Please read the records below and return each line holding the string "underline".

========================

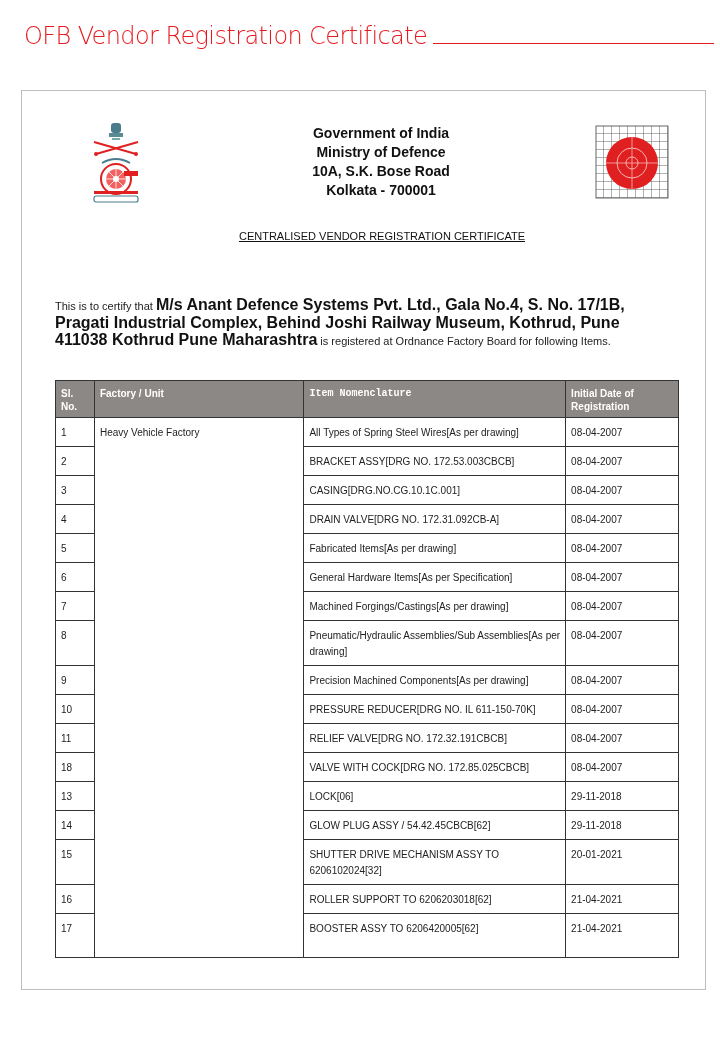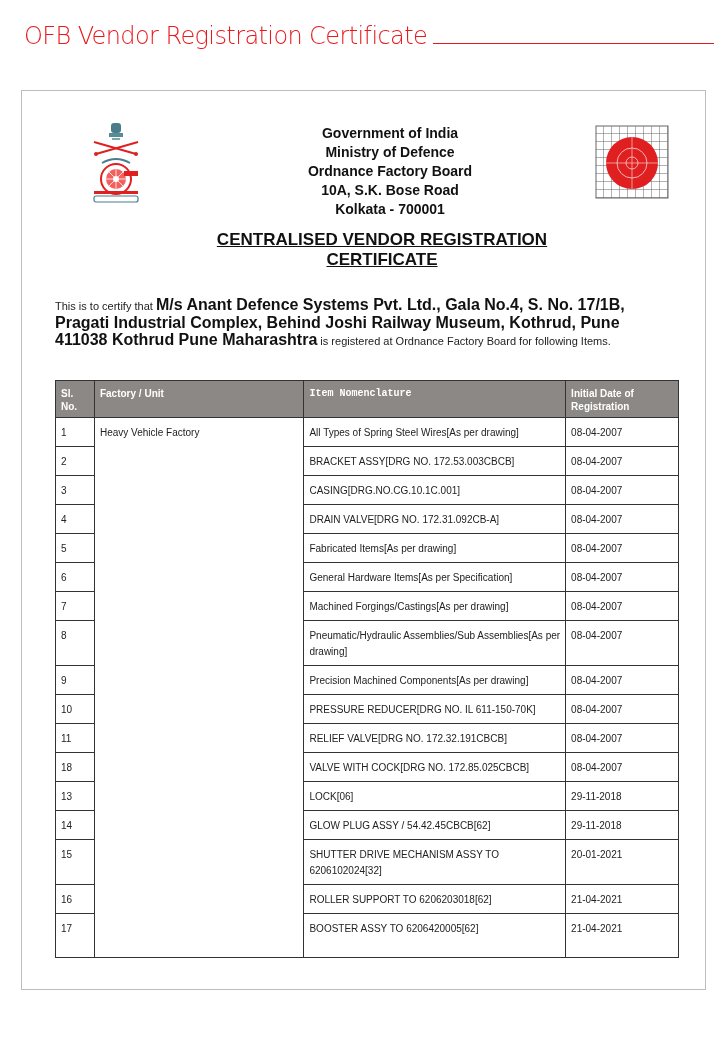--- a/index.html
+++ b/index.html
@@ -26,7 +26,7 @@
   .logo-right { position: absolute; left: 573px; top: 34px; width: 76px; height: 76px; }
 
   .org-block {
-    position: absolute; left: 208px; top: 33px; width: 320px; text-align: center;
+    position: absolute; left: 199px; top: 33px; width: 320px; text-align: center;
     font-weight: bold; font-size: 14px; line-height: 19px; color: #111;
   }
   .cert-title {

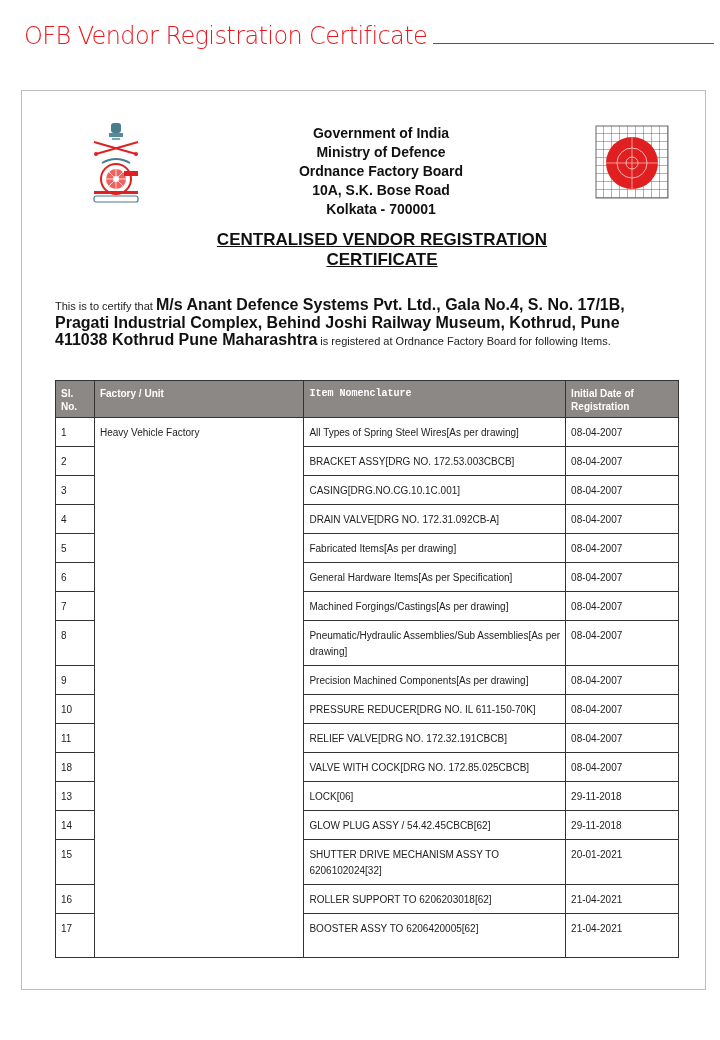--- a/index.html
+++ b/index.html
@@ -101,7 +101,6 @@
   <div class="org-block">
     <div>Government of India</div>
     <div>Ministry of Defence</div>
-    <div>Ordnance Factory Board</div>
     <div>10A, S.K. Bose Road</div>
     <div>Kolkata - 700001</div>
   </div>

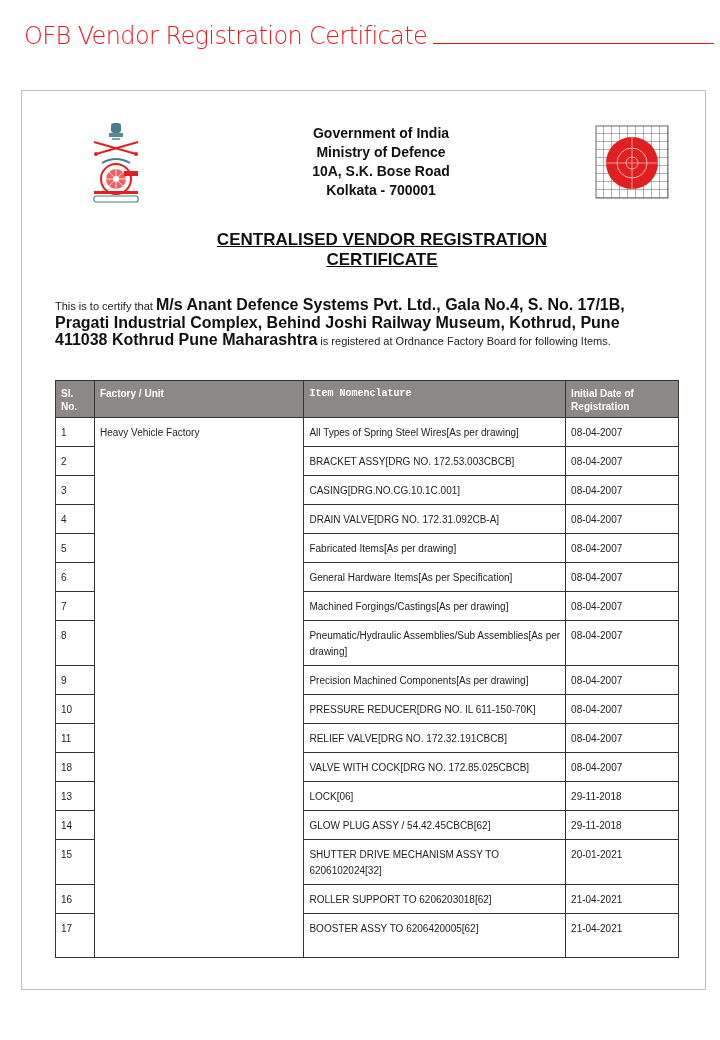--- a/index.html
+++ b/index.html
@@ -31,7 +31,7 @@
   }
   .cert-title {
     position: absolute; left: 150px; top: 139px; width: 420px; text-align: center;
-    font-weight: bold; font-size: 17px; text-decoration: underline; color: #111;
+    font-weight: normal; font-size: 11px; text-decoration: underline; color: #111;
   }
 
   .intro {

========================

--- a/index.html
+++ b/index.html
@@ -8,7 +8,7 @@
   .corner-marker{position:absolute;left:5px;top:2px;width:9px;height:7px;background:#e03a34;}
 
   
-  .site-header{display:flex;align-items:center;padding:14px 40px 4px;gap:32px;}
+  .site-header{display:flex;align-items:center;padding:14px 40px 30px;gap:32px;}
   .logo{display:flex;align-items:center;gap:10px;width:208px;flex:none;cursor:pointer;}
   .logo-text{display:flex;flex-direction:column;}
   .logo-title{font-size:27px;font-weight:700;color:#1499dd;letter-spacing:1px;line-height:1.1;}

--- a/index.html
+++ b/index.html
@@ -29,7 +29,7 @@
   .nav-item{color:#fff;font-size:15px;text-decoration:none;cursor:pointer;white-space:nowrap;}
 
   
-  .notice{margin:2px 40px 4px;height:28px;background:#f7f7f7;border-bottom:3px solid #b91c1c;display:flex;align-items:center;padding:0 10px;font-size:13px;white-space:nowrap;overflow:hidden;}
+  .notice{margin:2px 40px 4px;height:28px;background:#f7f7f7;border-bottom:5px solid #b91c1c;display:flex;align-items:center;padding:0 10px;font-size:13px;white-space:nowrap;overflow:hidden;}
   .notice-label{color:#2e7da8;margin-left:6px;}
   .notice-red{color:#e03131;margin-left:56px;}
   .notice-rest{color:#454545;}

========================

● Exercise solution
-    font-weight: bold; font-size: 17px; text-decoration: underline; color: #111;
+    font-weight: normal; font-size: 11px; text-decoration: underline; color: #111;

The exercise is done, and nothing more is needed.